Keberhasilan proyek pembangunan pabrik yang menyehatkan lingkungan bahkan sudah terbukti pada area pabrik di Tuban. Jadi, nanti untuk area tambang bekas batu kapur akan menjadi area serapan air yang potensial untuk areal penanaman dan pertanian, sedangkan area yang meliputi tanah liat akan menjadi tempat penampungan air.

Bagaimana dengan teknologi yang dibangun? Mampukah melakukan eksplorasi dan eksploitasi sekaligus membangun lingkungan sehat?

Mencontoh pabrik di Tuban yang sudah terbukti serta mengadaptasi teknologi dari Jerman, areal bekas tambang kapur akan disulap menjadi areal produktif yang mampu menjadi tulang punggung masyarakat sekitar. Area tersebut, misalnya pertanian, perikanan, sarana rekreasi sekaligus menciptakan cadangan air.

Jadi, sama sekali tidak benar kalau pembangunan pabrik akan menghabiskan pasokan air di lingkungan warga karena proses penambangan dilakukan kering alias tanpa air. Air digunakan untuk mendinginkan mesin saja, itu pun tidak membutuhkan banyak air karena air penggunaan air diputar.

PT Semen Indonesia selama ini tumbuh bersama masyarakat. Jika ditemukan ada satu cerobong di pabrik kita yang mengepulkan asap polusi, saya siap pabrik ditutup. Sebab, pabrik yang berhasil adalah pabrik yang pengunjung tidak tahu lokasi cerobongnya di mana. Keberadaan kita tidak boleh mengganggu bahkan harusnya saling membantu antara kemajuan perusahaan dengan kesejahteraan warga sekitar.

Untuk menghindari debu pabrik yang bisa menyebabkan pencemaran udara, Pabrik Semen Rembang dikonsepkan untuk semaksimal mungkin menggunakan non-mobile transport equipment. Jadi, pabriknya sepi, tidak banyak orang, tidak banyak bising, dan tidak membeli solar. Model pembangunan seperti ini merupakan yang pertama diterapkan di Indonesia dengan salah satunya pergerakan pemindahan barang dapat menghasilkan energi listrik.

Bagaimana dengan urusan penolakan segelintir orang yang mengatasnamakan dirinya masyarakat?

Pembukaan pabrik dikonsepkan sekaligus membangun area hutan baru. Pabrik di Rembang progress-nya sudah 34 persen, perusahaan telah mengantongi 35 izin yang dibutuhkan serta telah pula merampungkan syarat analisis dampak lingkungan (amdal). Untuk proses penyelesaian peradilan sudah berjalan selama 24 kali, nanti tanggal 16 bulan ini akan menjadi putusan final, kita optimis.

Perilaku segelintir masyarakat yang melakukan penolakan ini agak ganjil.
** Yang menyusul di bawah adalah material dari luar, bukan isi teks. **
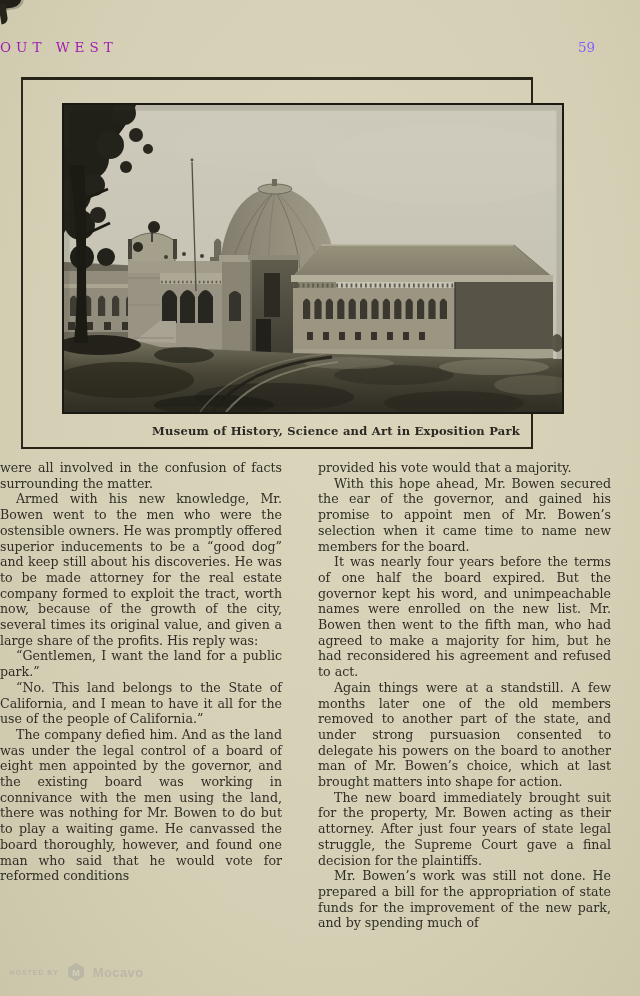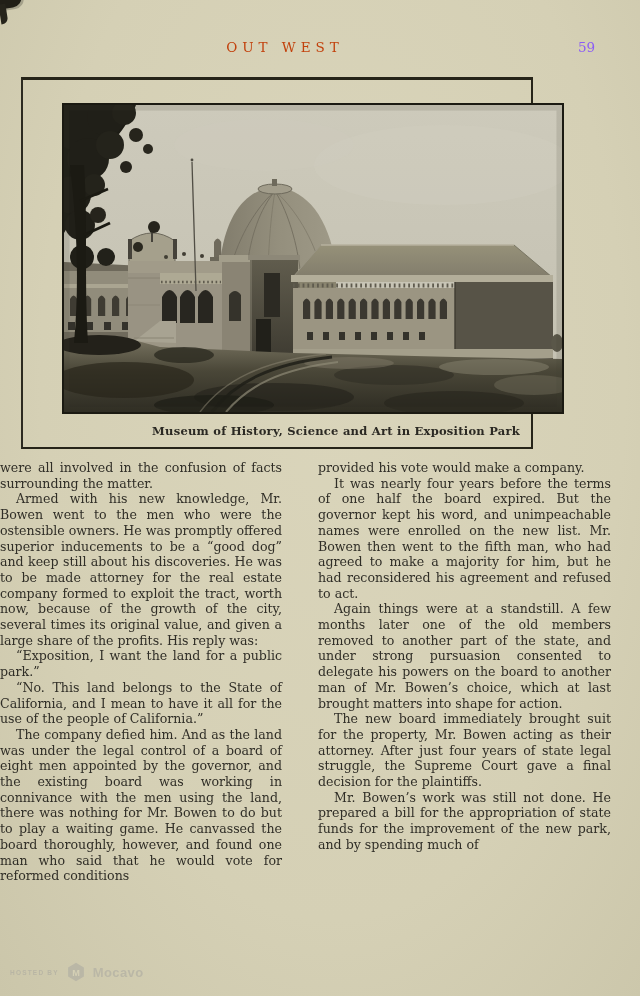"OUT WEST" .running-head { color: #c2410c -> #a21caf; text-align: center -> left }
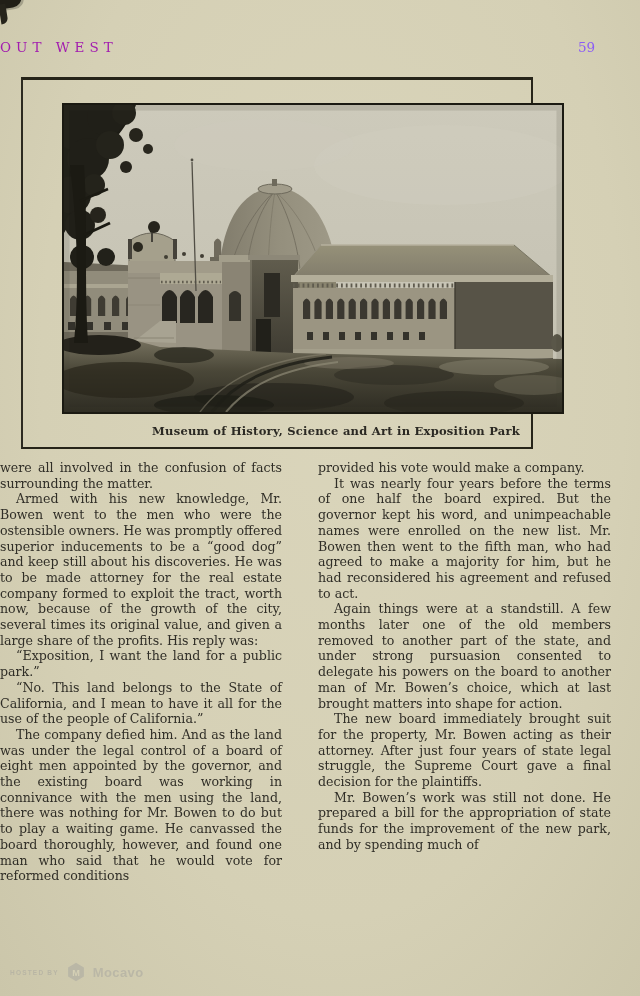"provided his vote would make" p.cont { text: make a company -> that a majority }
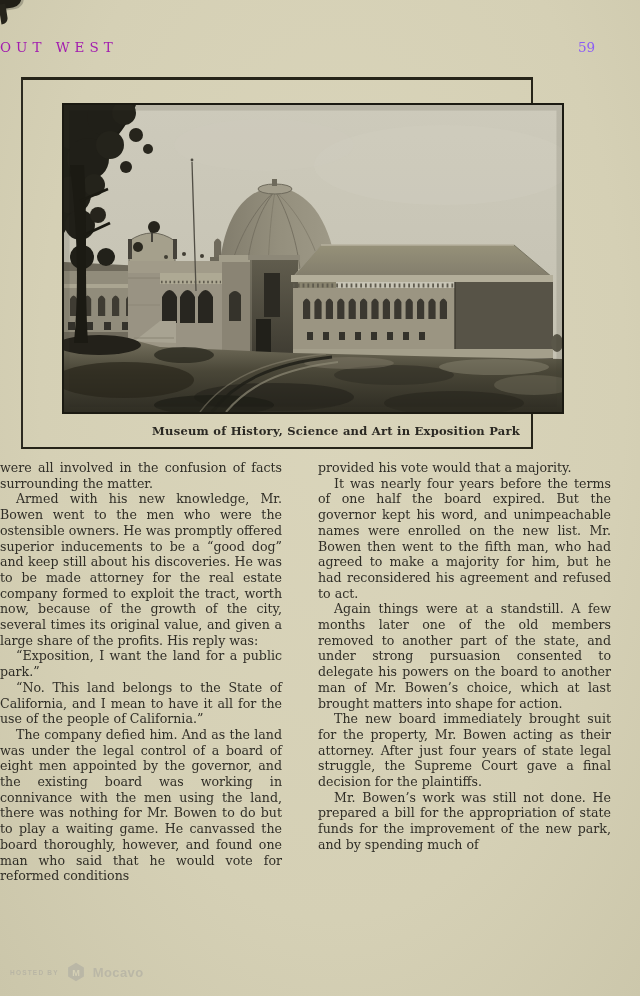"With this hope ahead, Mr." p { html: none -> <p>With this hope ahead, Mr. Bowen secured the ear of the governor, and gained his promise to appoint men of Mr. Bowen’s selection when it came time to name new members for the board.</p> }
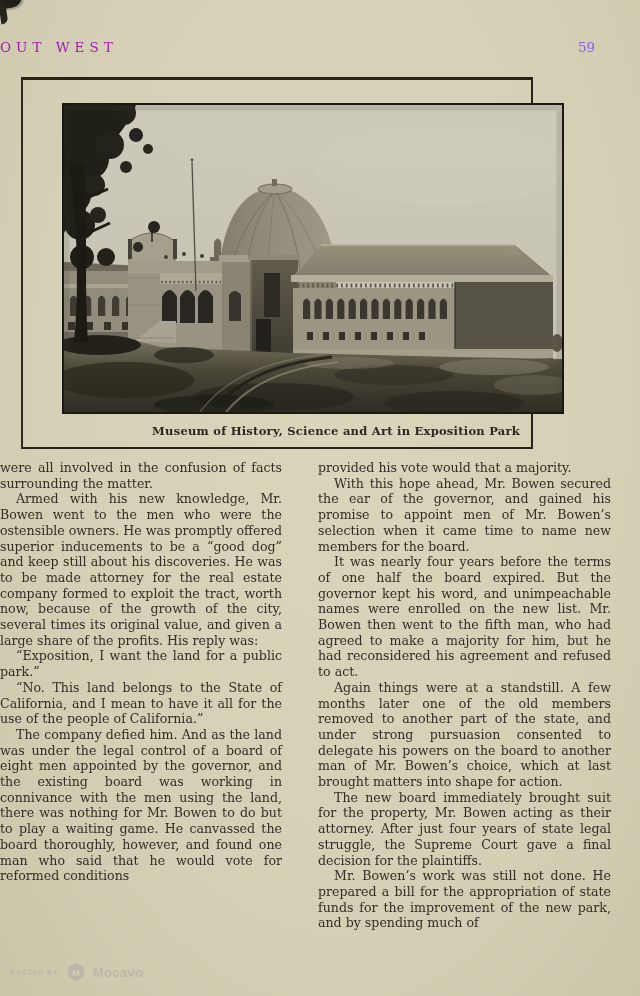"“Exposition, I want the land" p { text: Exposition -> Gentlemen }
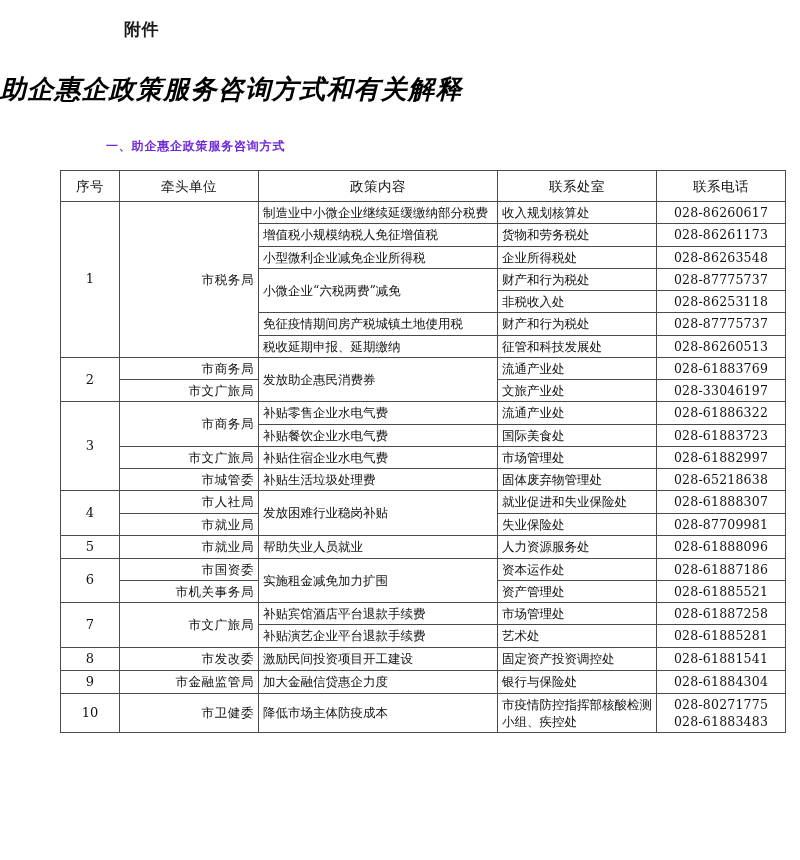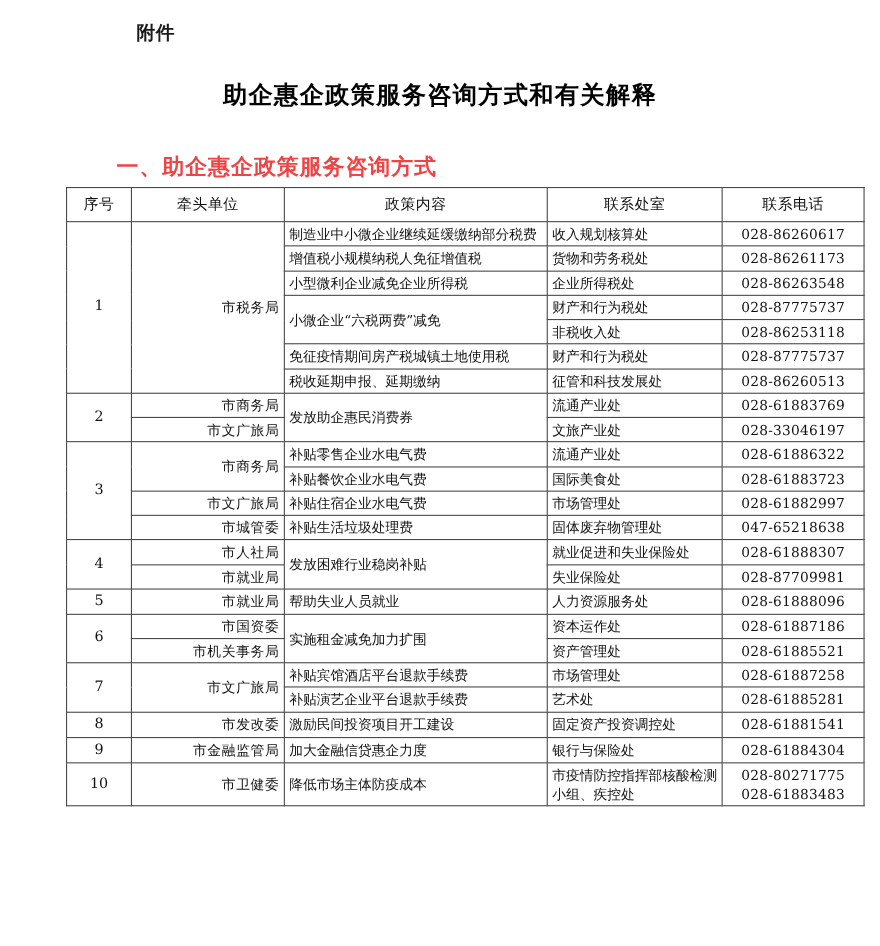"助企惠企政策服务咨询方式和有关解释" .doc-title { font-size: 22px -> 26px; font-style: none -> italic; text-align: center -> left }
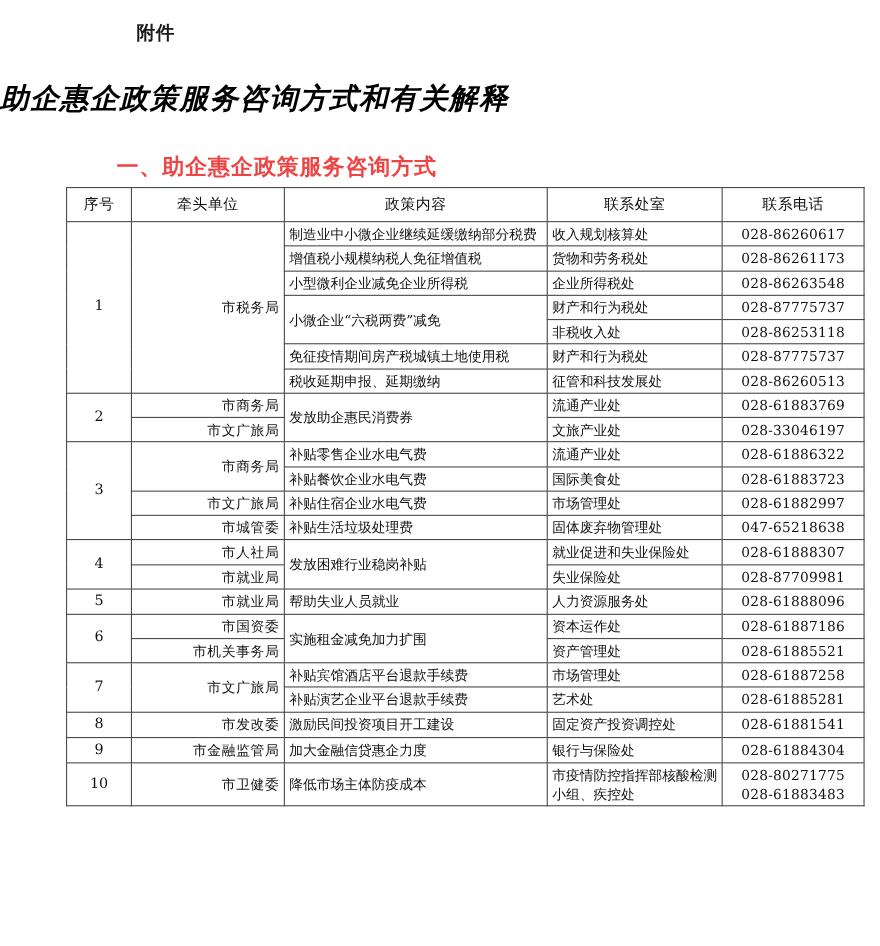"一、助企惠企政策服务咨询方式" .section-heading { color: #ef4444 -> #6d28d9; font-size: 20px -> 12px }
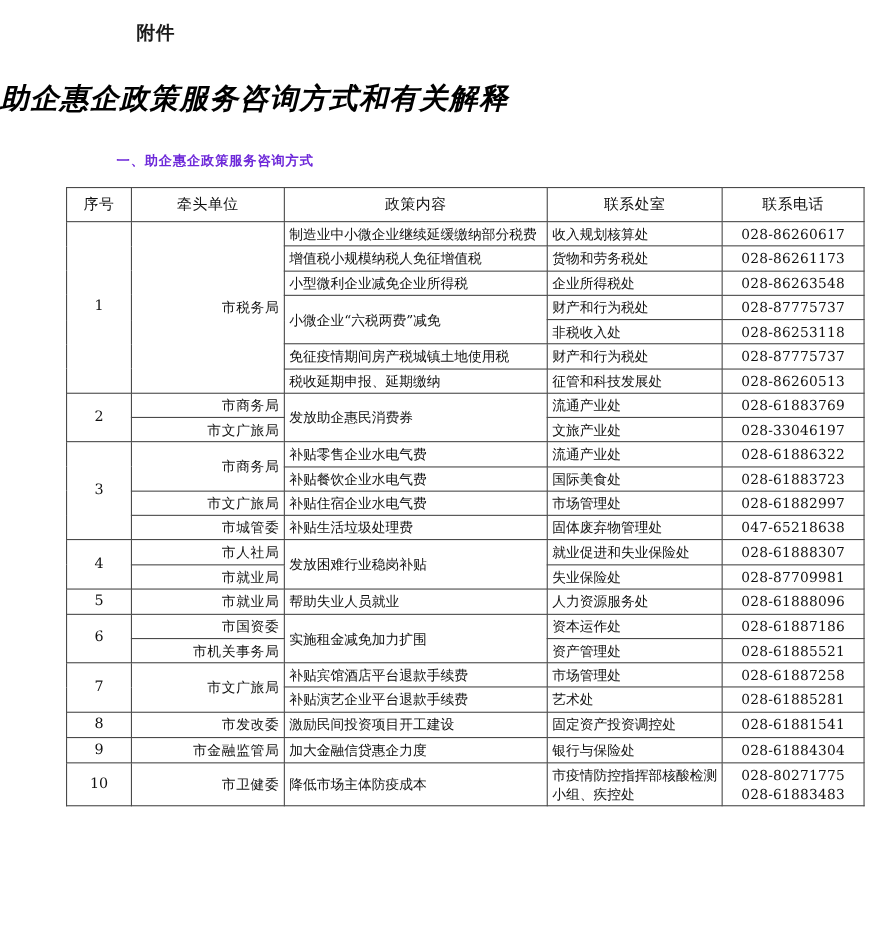"047-65218638" td.c-tel { text: 047-65218638 -> 028-65218638 }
Mereka tidak mau diajak berdialog atau minta penjelasan tentang pembangunan pabrik pada kami secara langsung. Padahal, kami dengan terbuka akan menjelaskan soal konsep kami. Ketika ada diskusi publik pun, kita tak dilibatkan. Tapi, aksi mereka agresif hingga membuat penggalangan opini sampai ke pusat. Dengan mengirimkan beberapa ibu-ibu, misalnya, yang bukan warga setempat, ke Istana Negara.

Penggalangan opini publik guna menghambat proses pembangunan pabrik dengan mengedepankan isu lingkungan makin santer jelang putusan final. Utamanya di media sosial. Namun, kita optimistis selama perusahaan telah menjalankan persyaratan yang betul dan mengoptimalkan teknologi Super Block Tambang Hijau, maka proyek pembangunan pabrik akan dapat rampung pada akhir 2016.

Jadi penolakan segelintir orang itu bertolak belakang dengan fakta yang ada?

Jika isu penentangan yang "dijual" oleh para penentang pabrik adalah kerusakan lingkungan dan kekurangan air, maka kita sudah punya solusi dan teknologinya. Lagi pula, area tambang tidak berada di lingkungan yang bersentuhan dengan sumber-sumber air sebagaimana aturan pemerintah soal eksplorasi dan eksploitasi lokasi area tambang minimal 200 meter menjauhi sumber mata air dan gua.

Untuk menciptakan hutan baru, kita akan membangun green belt. Maksudnya, di sekeliling area penambangan akan dibungkus dengan pepohonan setebal 50 meter dan total luas keseluruhan green belt yakni 80 hektare. Pohon yang ditanam, yakni Jati dan Mahoni serta tanaman lainnya yang diinisiasi warga yang memang mau memanfaatkan tanah tersebut. Bekerja sama dengan Kementerian Kehutanan juga dalam pengelolaannya.

 

Dengan proses tambang hijau yang akan berlangsung selama 130 tahun ini, ketika area penambangan dibuka sebagian, setelahnya akan dilakukan penanaman pohon secara bertahap. Lalu, dibuka tambang lagi di sebagian lokasi berikutnya, lalu segera ditaman lagi. Begitu seterusnya. Biaya per hektare dalam proses penanaman kembali tersebut yakni Rp 1,5 triliun. Kita komitmen memenuhinya. Ini bukan soal urusan mahal jika menyangkut lingkungan baik. Justru itu akan lebih menguntungkan semua orang, menguntungkan juga buat anak cucu kita. ed: Eh Ismail

***

Fokus pada Masyarakat Setempat

Tumbuh bersama masyarakat. Begitulah komitmen PT Semen Indonesia (Persero) Tbk dalam melangsungkan aktivitas produksi dan distribusi. Sebab, sudah seharusnya ada timbal balik yang setara, bahkan lebih kepada lingkungan, ketika terjadi pengambilan manfaat alam berupa eksplorasi dan eksploitasi. Bukannya merugikan lingkungan.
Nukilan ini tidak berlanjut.